Abstract

We have synthesized a series of phosphoramidates containing a heterocyclic moiety with good yields (88–95%) by the reaction of (E)-5-benzylidene-3-((2-hydroxyethoxy)methyl)thiazolidine-2,4-dione with ethyl phosphorodichloridate followed by the reaction with various heterocyclic amines. The designed compounds were primarily screened for their ability to inhibit pancreatic α-amylase enzyme using in silico molecular docking approach. The compounds with good binding energies (−8.0 to −6.9 kcal/mol) when compared with standard drug, acarbose (−8.0 kcal/mol) were prompted for the synthesis. The structures of the newly prepared compounds were confirmed by their spectroscopic analyses. They were further screened in vitro for their inhibition toward α-amylase enzyme using acarbose as standard drug. All compounds exhibited moderate to good inhibition potential with IC₅₀ values in the range of 54.14 ± 0.35 to 185.04 ± 0.53 µg/mL when compared with the standard drug (IC₅₀, 50.47 ± 0.28 µg/mL).
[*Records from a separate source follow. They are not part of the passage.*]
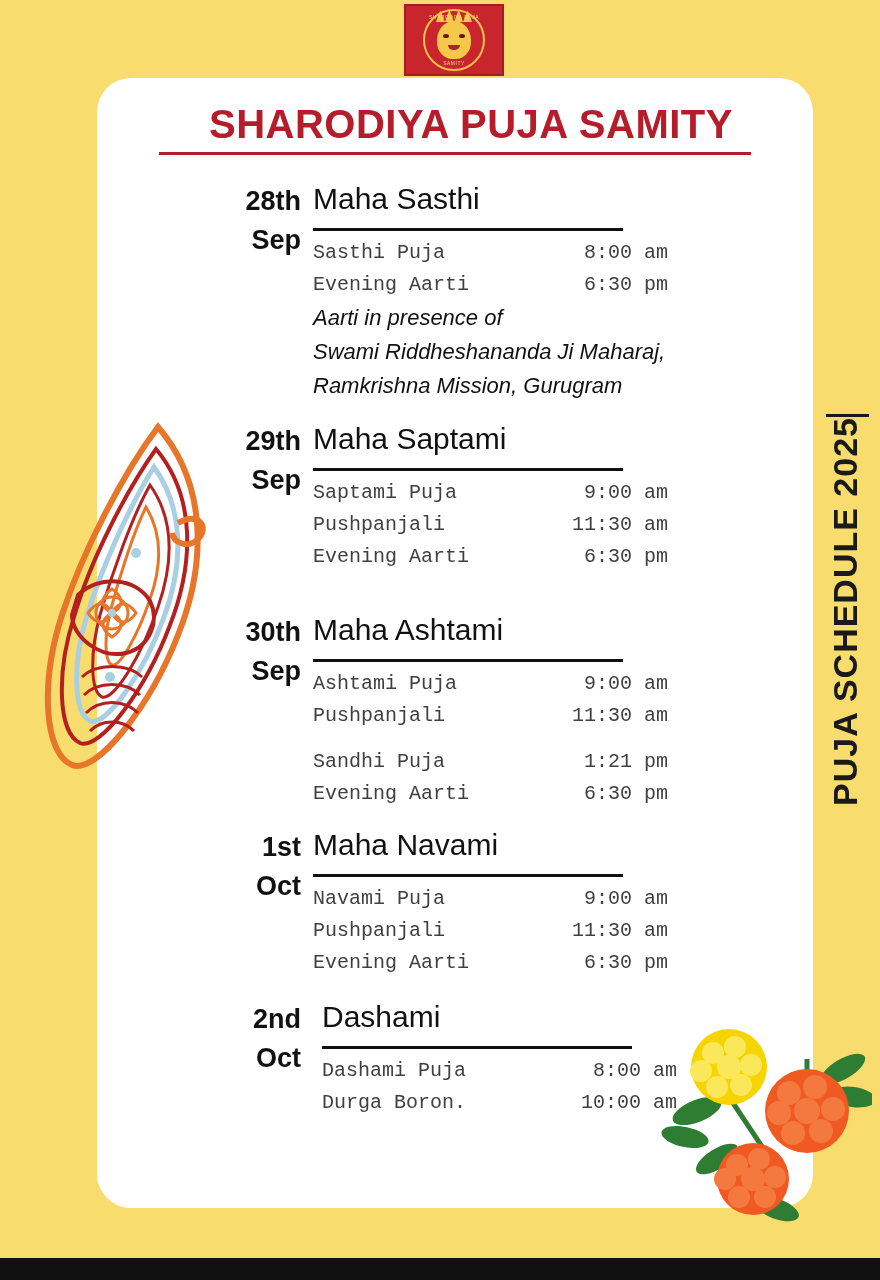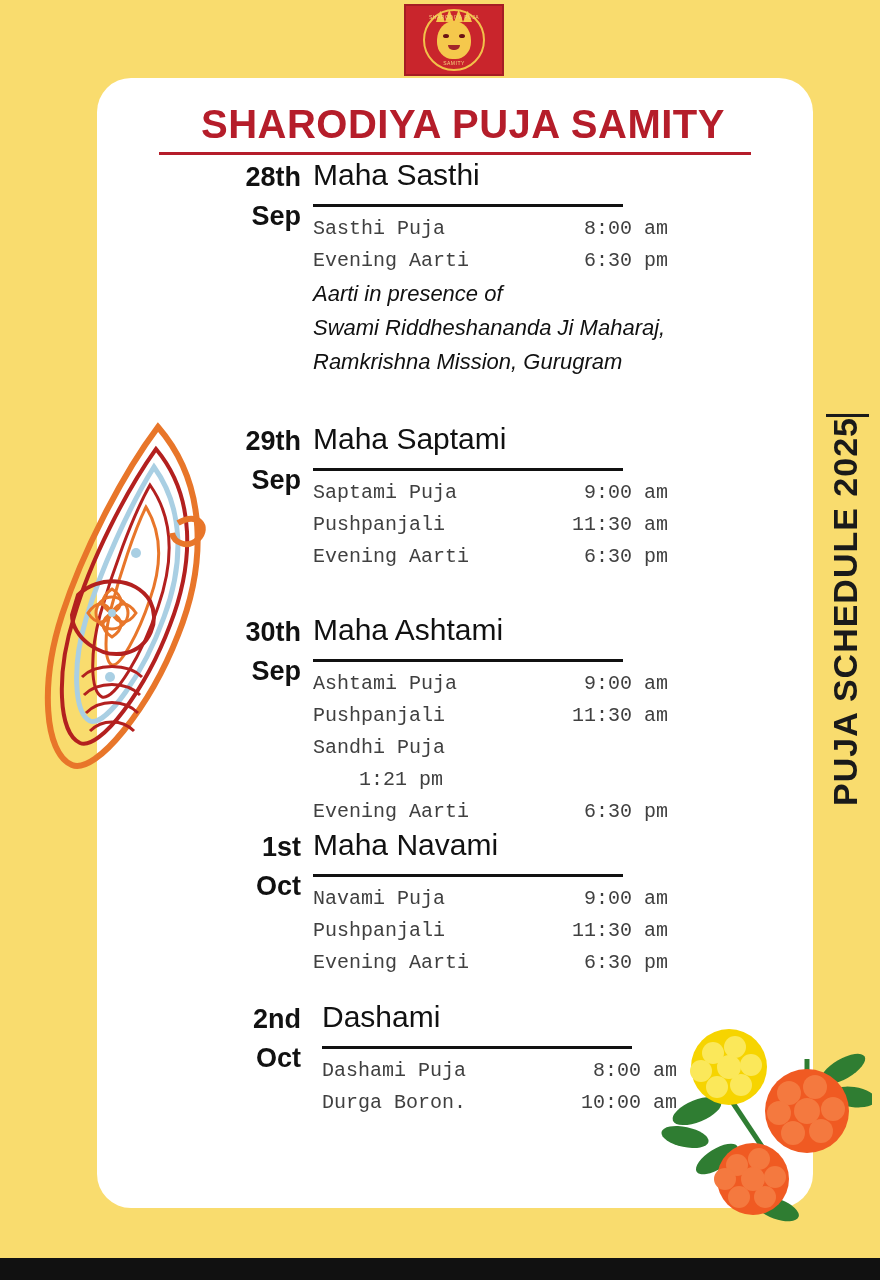"SHARODIYA PUJA SAMITY" .title { left: 8px -> 16px }
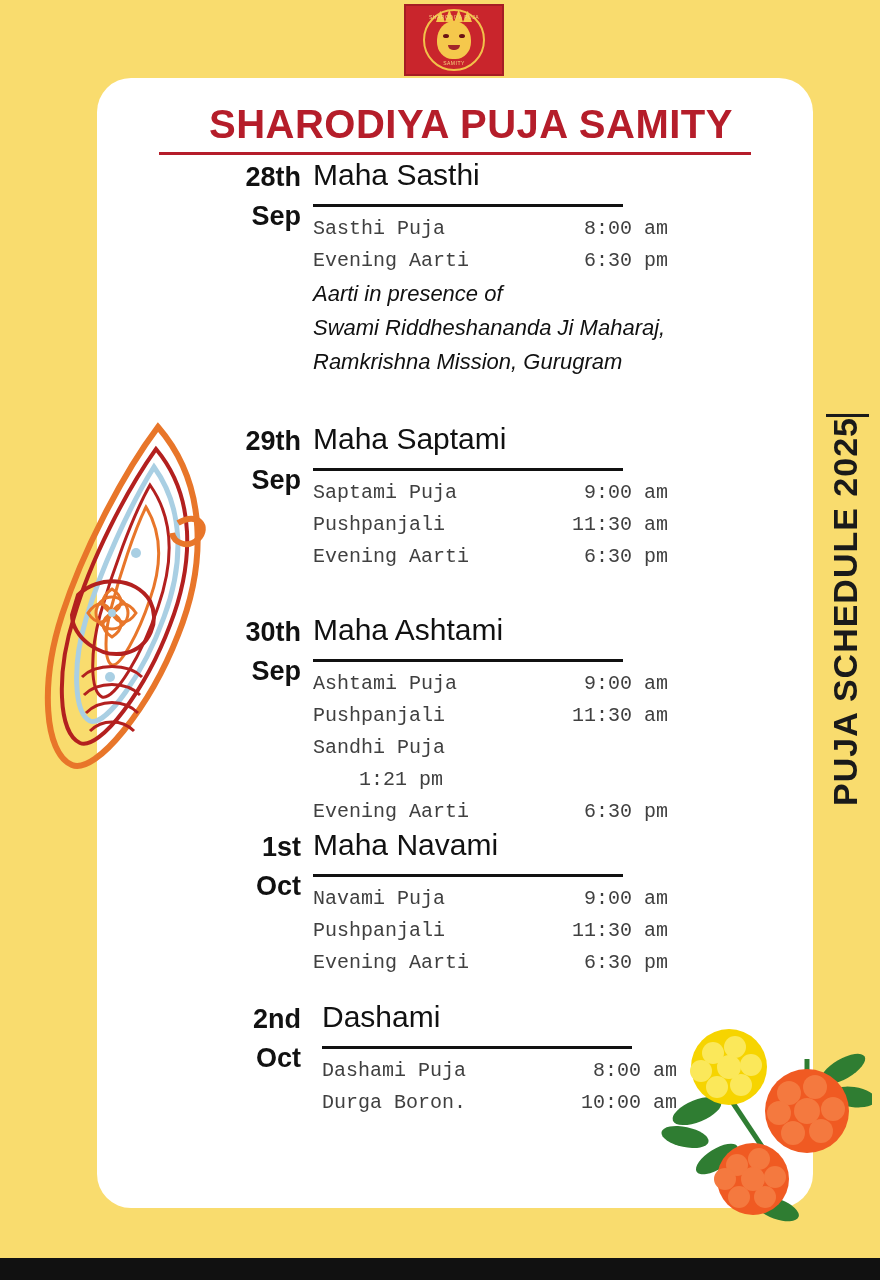"28th" div.day { top: 80px -> 104px }
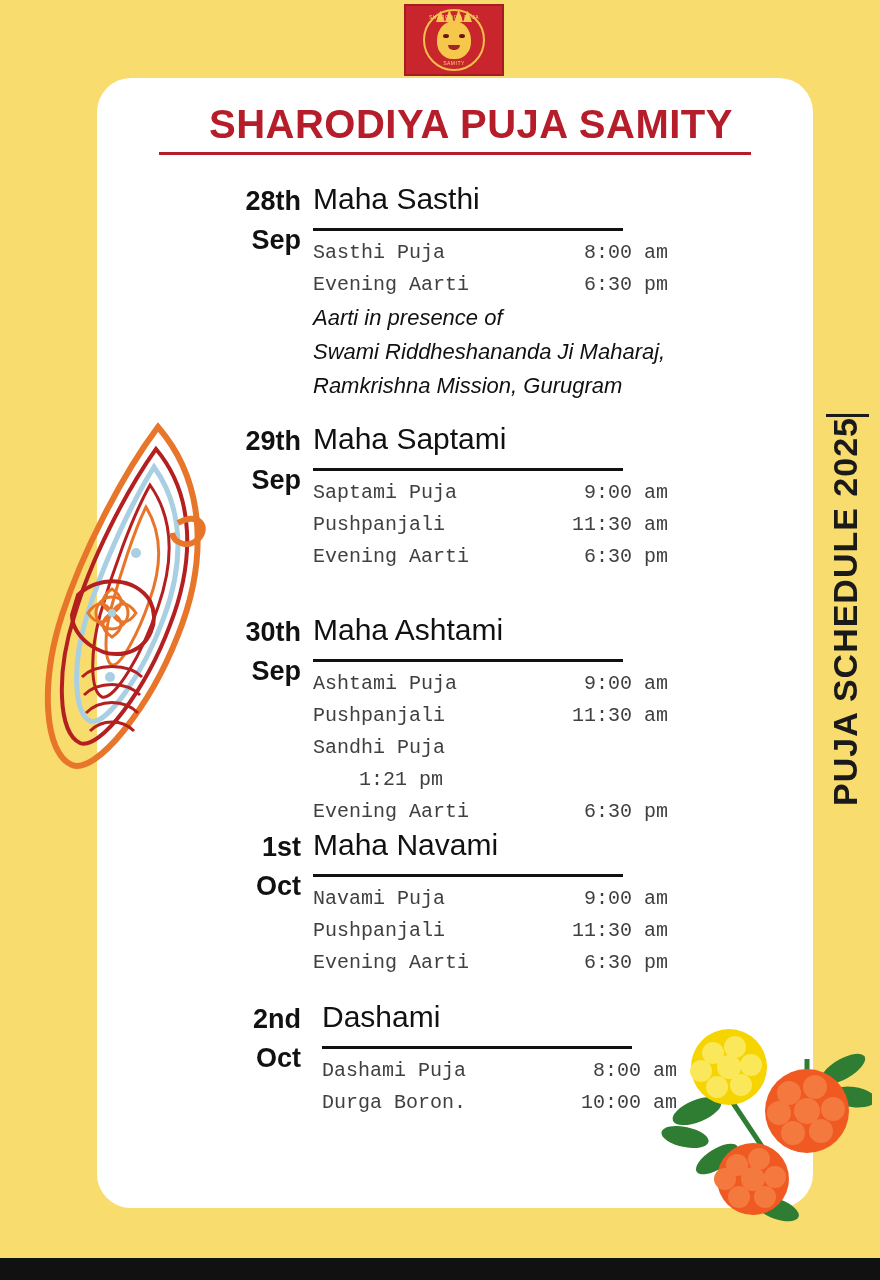"Sandhi Puja" div.row { flex-direction: column -> none; margin-top: none -> 14px }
Especially, the compound (E)-2-((5-benzylidene-2,4-dioxothiazolidin-3-yl)methoxy)ethyl ethyl 1,3-dimethyl-2,6-dioxo-1,2,3,6-tetrahydropyrimidin-4-ylphosphoramidate (6f) (IC₅₀, 54.14 ± 0.35 µg/mL) and (E)-2-((5-benzylidene-2,4-dioxothiazolidin-3-yl)methoxy)ethyl ethyl benzo[d]thiazol-2-ylphosphoramidate (6c) (IC₅₀, 57.02 ± 0.32 µg/mL) exhibited the best inhibition among the synthesized compounds.

抽象的

通过（E）-5-亚苄基-3-（（2-羟基乙氧基）甲基）噻唑烷-2,4-二酮与二氯化磷乙酯，然后与各种杂环胺反应。使用计算机分子对接方法初步筛选了设计的化合物抑制胰腺α-淀粉酶的能力。与标准药物阿卡波糖（-8.0 kcal / mol）相比，具有良好结合能（-8.0至-6.9 kcal / mol）的化合物被提示合成。通过光谱分析证实了新制备的化合物的结构。在体外进一步筛选了它们对α的抑制作用-淀粉酶，以阿卡波糖为标准药物。与标准药物（IC ₅₀：50.47±0.28 µg / mL）相比，所有化合物均表现出中等至良好的抑制潜力，IC ₅₀值在54.14±0.35至185.04±0.53 µg / mL范围内。特别地，化合物（E）-2-（（（5-亚苄基-2,4-二氧噻唑啉-3-基）甲氧基）乙基乙基1,3-二甲基-2,6-二氧代-1,2,3,6-四氢嘧啶-4- ylphosphoramidate（6F）（IC ₅₀，54.14±0.35微克/毫升）和（E）-2 - （（5-苄基-2,4-二氧代噻唑-3-基）甲氧基）乙基乙基苯并[d]噻唑-2- ylphosphoramidate（图6c）（IC ₅₀，57.02±0.32微克/毫升）表现出的合成的化合物中最好的抑制。